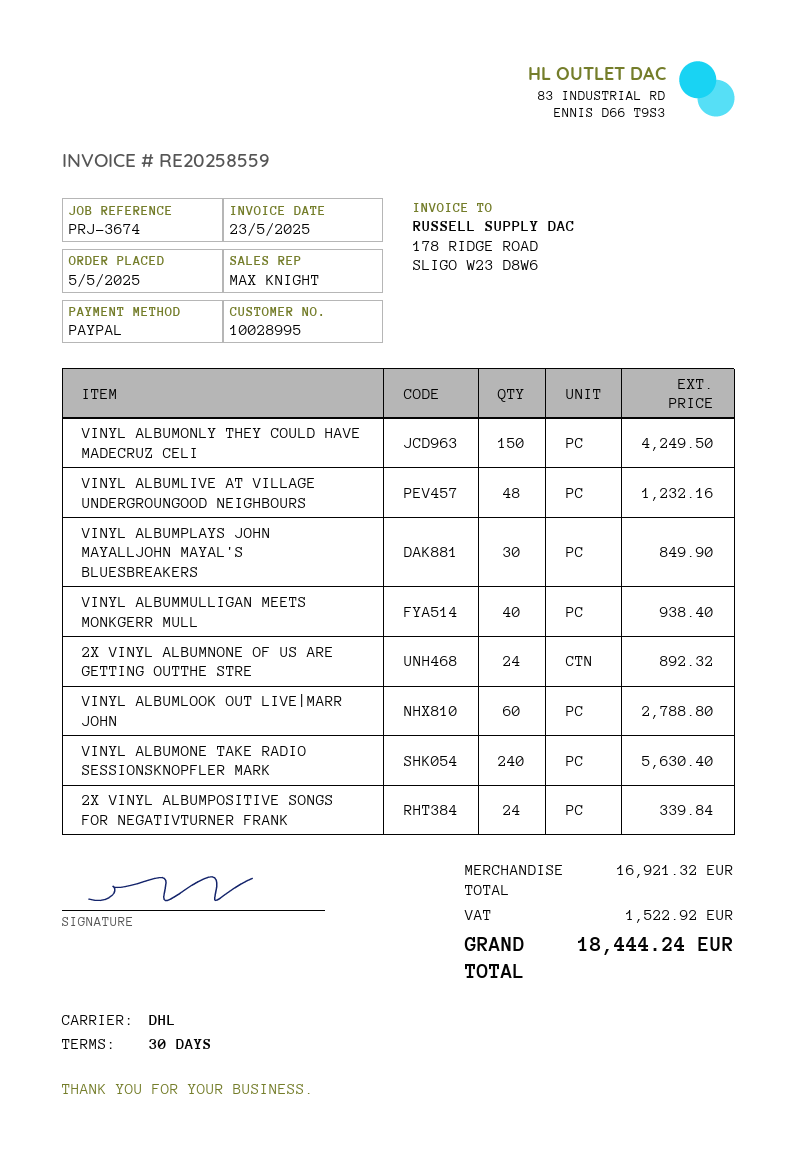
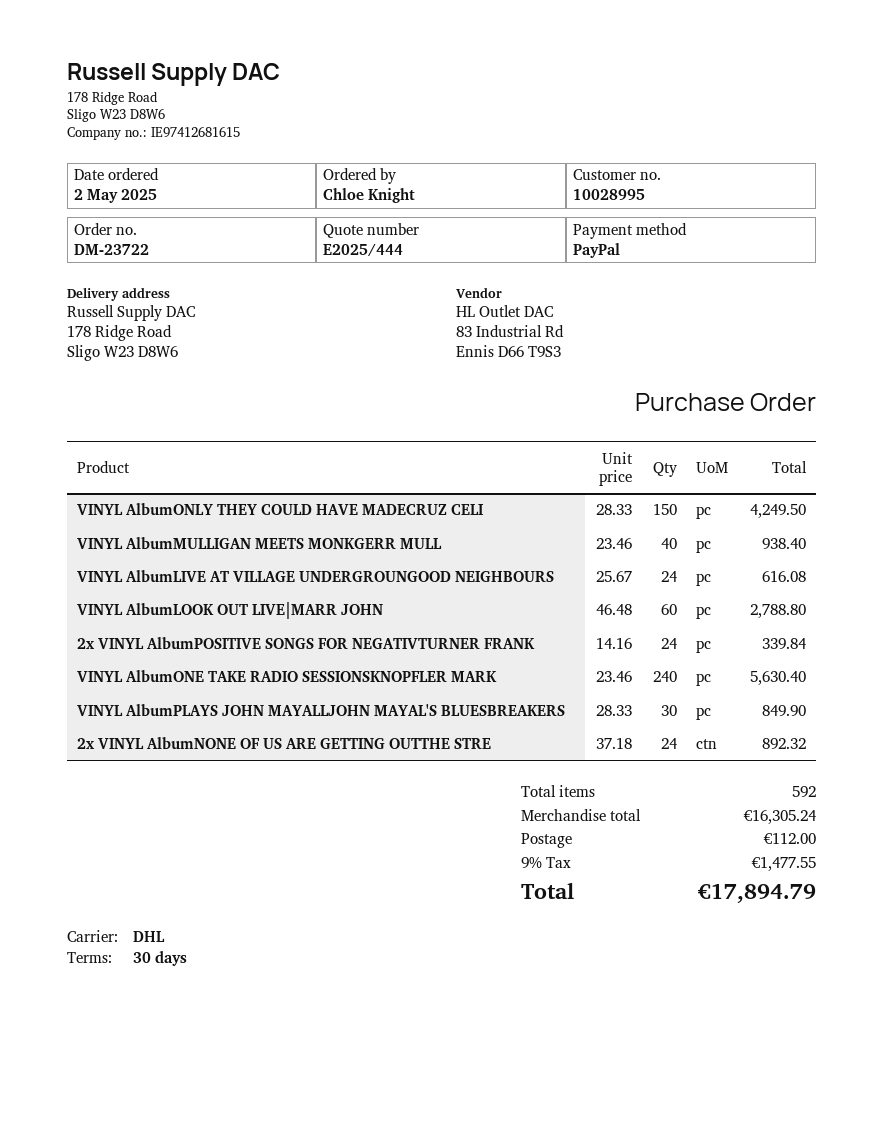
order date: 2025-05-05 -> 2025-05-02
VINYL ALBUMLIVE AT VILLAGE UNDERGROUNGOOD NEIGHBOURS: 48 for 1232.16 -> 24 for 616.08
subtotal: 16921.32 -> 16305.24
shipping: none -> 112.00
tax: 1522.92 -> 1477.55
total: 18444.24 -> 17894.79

#####

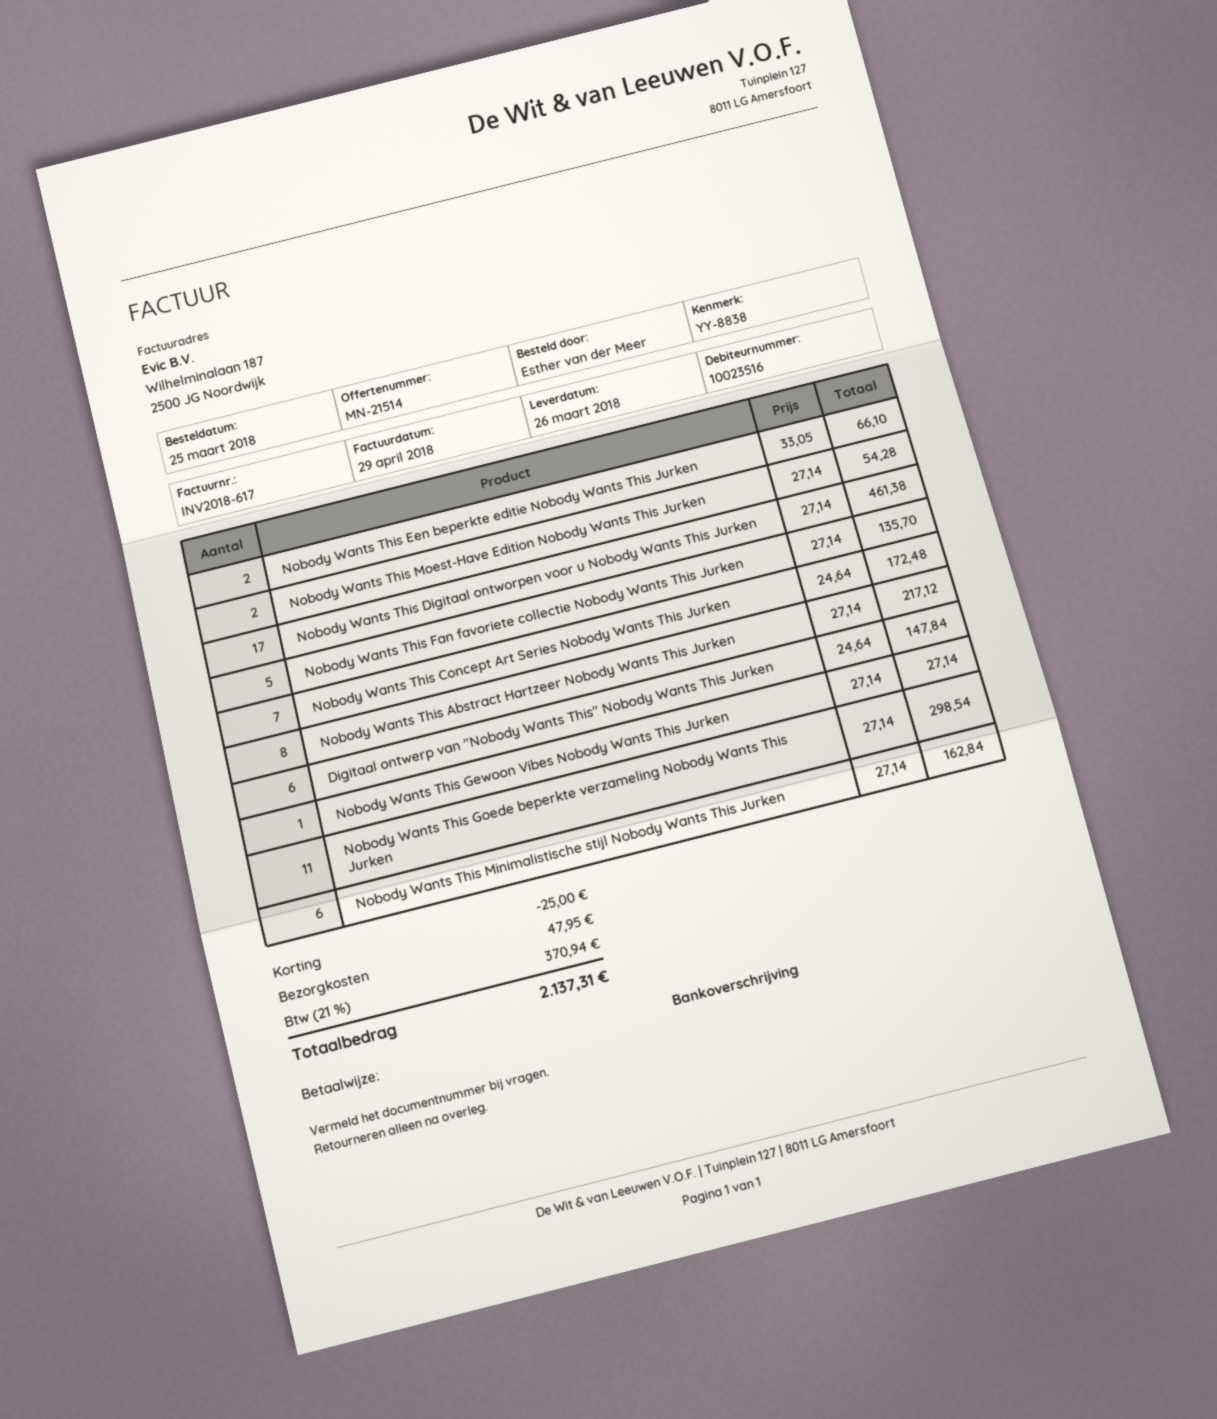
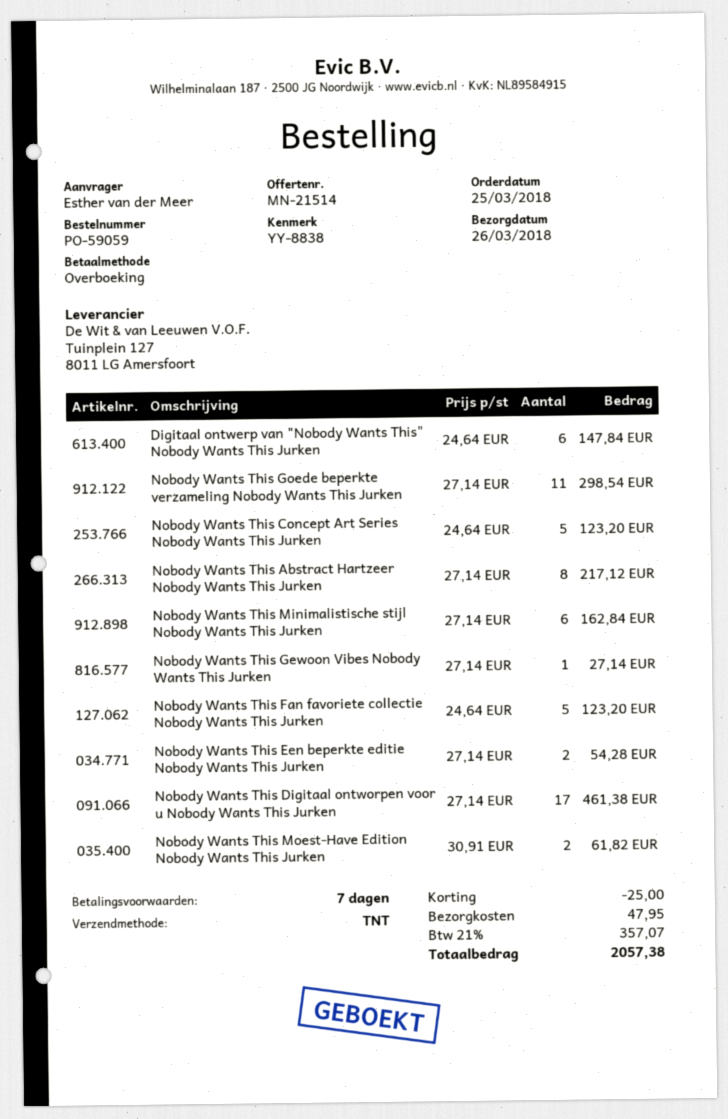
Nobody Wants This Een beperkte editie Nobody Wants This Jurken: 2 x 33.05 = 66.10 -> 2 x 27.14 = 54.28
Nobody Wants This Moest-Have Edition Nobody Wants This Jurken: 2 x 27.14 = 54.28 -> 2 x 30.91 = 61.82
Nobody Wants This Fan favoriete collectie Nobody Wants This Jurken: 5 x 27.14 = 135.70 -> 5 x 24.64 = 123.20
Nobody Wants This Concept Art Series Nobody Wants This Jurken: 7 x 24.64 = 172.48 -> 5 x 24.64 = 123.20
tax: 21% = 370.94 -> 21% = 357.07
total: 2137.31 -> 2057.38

#####

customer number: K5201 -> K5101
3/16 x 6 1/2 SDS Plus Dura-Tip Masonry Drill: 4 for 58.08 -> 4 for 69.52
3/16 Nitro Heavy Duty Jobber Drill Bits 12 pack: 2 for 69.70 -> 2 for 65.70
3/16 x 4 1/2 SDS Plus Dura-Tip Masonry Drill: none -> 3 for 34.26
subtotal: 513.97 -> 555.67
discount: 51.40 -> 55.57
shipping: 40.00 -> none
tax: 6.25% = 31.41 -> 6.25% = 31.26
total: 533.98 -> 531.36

#####

Among the entries above, find the line with "customer number: K5201 -> K5101" and the line with "total: 533.98 -> 531.36"; give again exactly these two lines and all lines between them.

customer number: K5201 -> K5101
3/16 x 6 1/2 SDS Plus Dura-Tip Masonry Drill: 4 for 58.08 -> 4 for 69.52
3/16 Nitro Heavy Duty Jobber Drill Bits 12 pack: 2 for 69.70 -> 2 for 65.70
3/16 x 4 1/2 SDS Plus Dura-Tip Masonry Drill: none -> 3 for 34.26
subtotal: 513.97 -> 555.67
discount: 51.40 -> 55.57
shipping: 40.00 -> none
tax: 6.25% = 31.41 -> 6.25% = 31.26
total: 533.98 -> 531.36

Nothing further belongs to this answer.